La garde à vue d’Éric Piolle, il y a deux mois, a fatalement provoqué une certaine inquiétude à la mairie de Nantes. Le maire EELV de Grenoble n’a pas été mis en examen et parle d’un « débat technique ». Mais ce débat pourrait se prolonger sur les bords de la Loire. Il tourne autour de marchés publics passés par la ville de Grenoble sans mise en concurrence. À la suite d’un rapport de la chambre régionale des comptes rendu le 1er juin 2018, la justice a ouvert une enquête pour délit de favoritisme.

Le principal cas litigieux concerne une fête municipale, la bien nommée Fête des Tuiles. Son organisation a été confiée sans publicité à deux associations, contrairement aux principes de la commande publique. Selon Éric Piolle, il était possible de déroger à ces principes. Le contrat portait en effet sur « la création ou l’acquisition d’une œuvre d’art ou d’une performance artistique unique » – un cas prévu par la loi.

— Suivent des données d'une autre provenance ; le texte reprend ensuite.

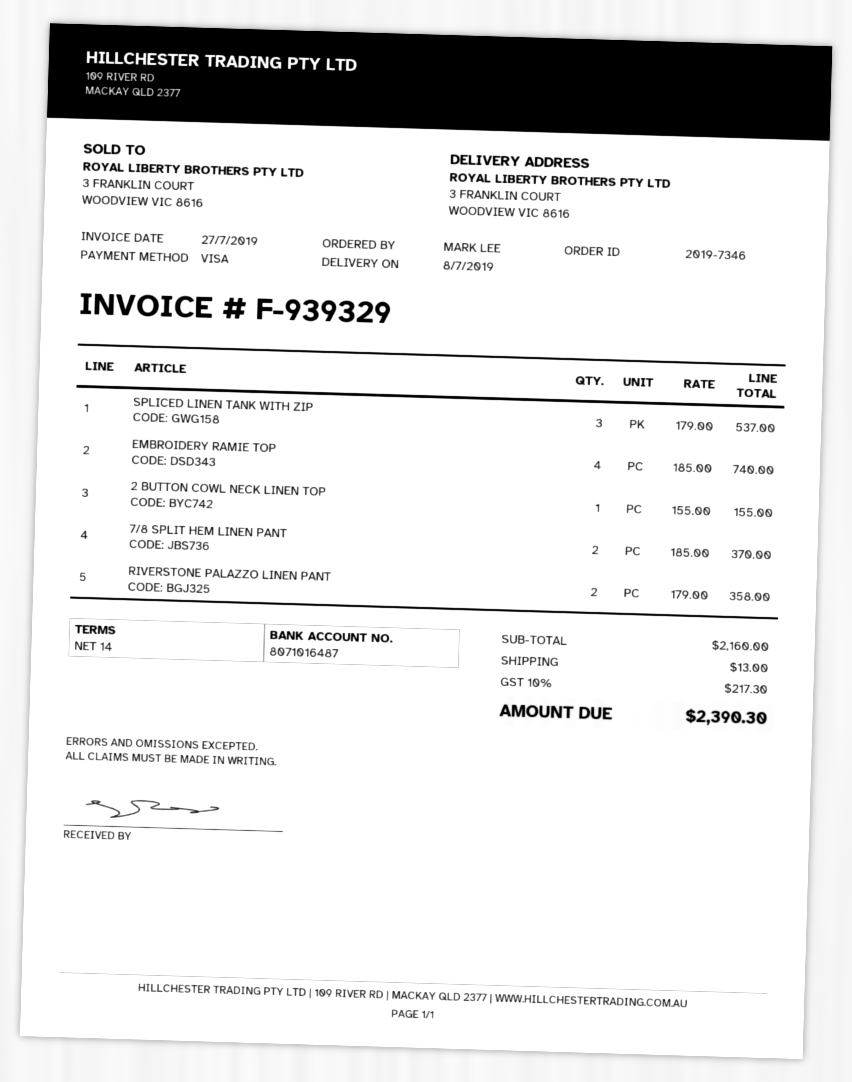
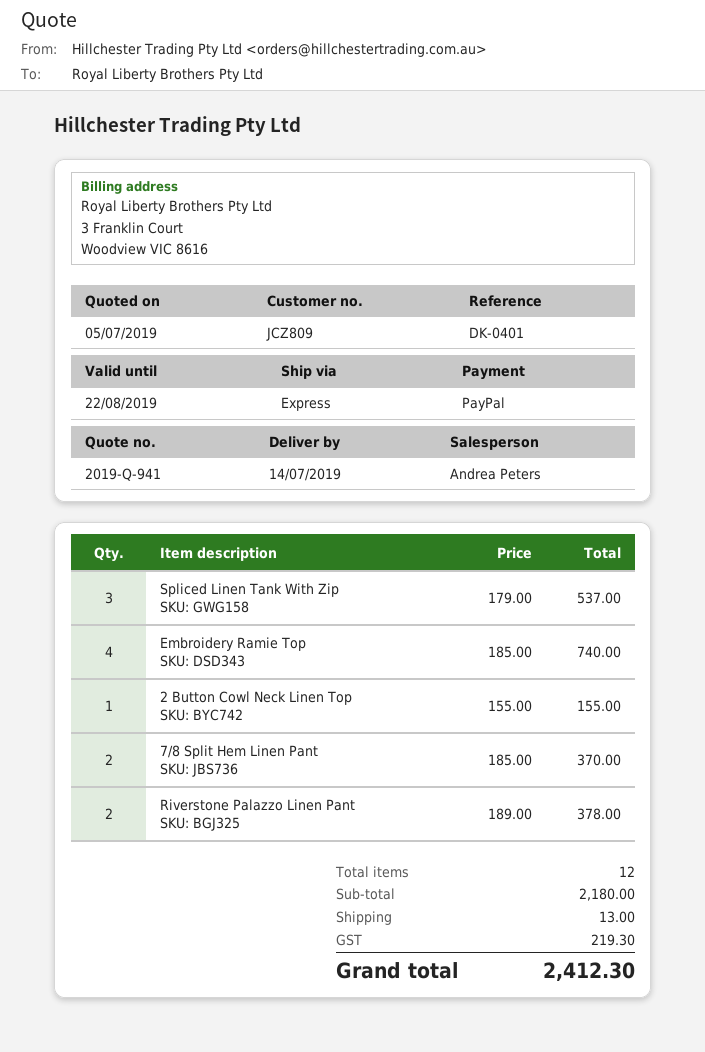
delivery date: 2019-07-08 -> 2019-07-14
payment method: Visa -> PayPal
RIVERSTONE PALAZZO LINEN PANT: 2 x 179.00 = 358.00 -> 2 x 189.00 = 378.00
subtotal: 2160.00 -> 2180.00
tax: 217.30 -> 219.30
total: 2390.30 -> 2412.30

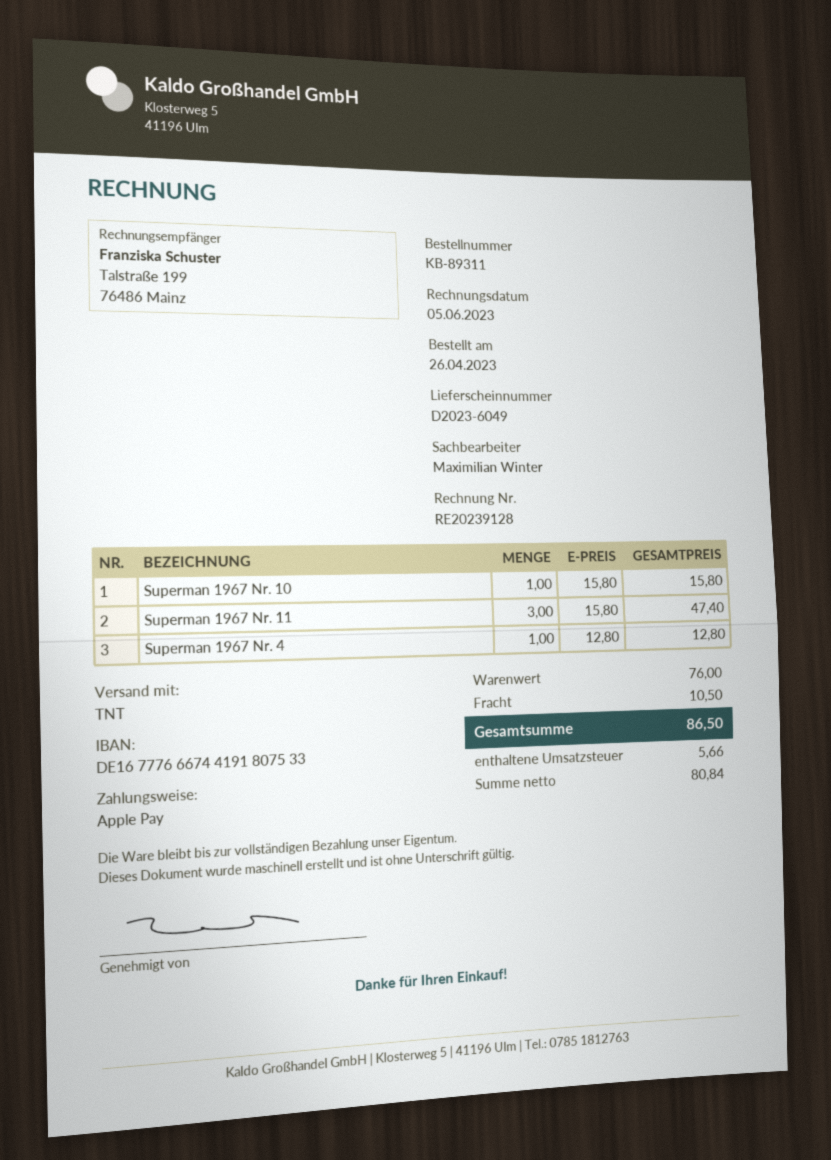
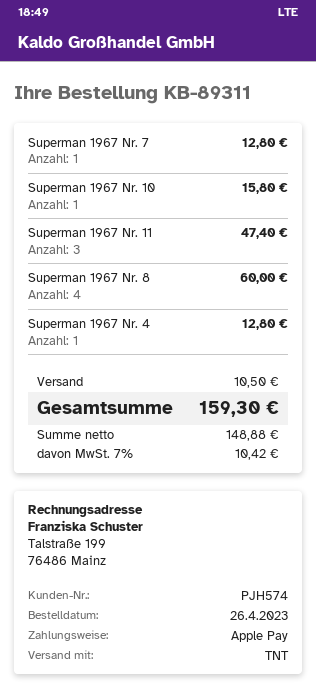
Superman 1967 Nr. 7: none -> 1 for 12.80
Superman 1967 Nr. 8: none -> 4 for 60.00
net: 80.84 -> 148.88
tax: 5.66 -> 10.42
total: 86.50 -> 159.30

La Chambre n’est pas d’accord. L’œuvre d’art ou la performance artistique concernée doit avoir un caractère unique et exclusif. Grenoble aurait dû prouver qu’elle avait acheté une fête créée par son prestataire et pas à sa propre initiative. Le service des marchés publics de Grenoble, conscient du problème, avait refusé de valider la commande. Il en avait laissé la responsabilité à la direction de la communication.

Comme les Tuiles, en plus cher

L’affaire de l’Arbre aux Hérons, à Nantes, n’est pas sans ressemblance avec celle de Grenoble. Et si les marchés des Fêtes des Tuiles 2015 et 2016 portent au total sur 300 000 euros, on parle à Nantes de 52,4 millions d’euros ! C’est ce que devrait coûter ce projet vieux d’une quinzaine d’années. Johanna Rolland a annoncé une décision à la fin de l’année.

Nantes Métropole s’astreint aujourd’hui à respecter deux éléments de langage. Un, l’Arbre aux Hérons est une œuvre d’art. Deux, il sera acheté à ses créateurs dans son état final, comme un élément unique produit par eux. Ces conditions sont nécessaires pour se passer d’appels d’offres (art. R2122-3 du code de la commande publique).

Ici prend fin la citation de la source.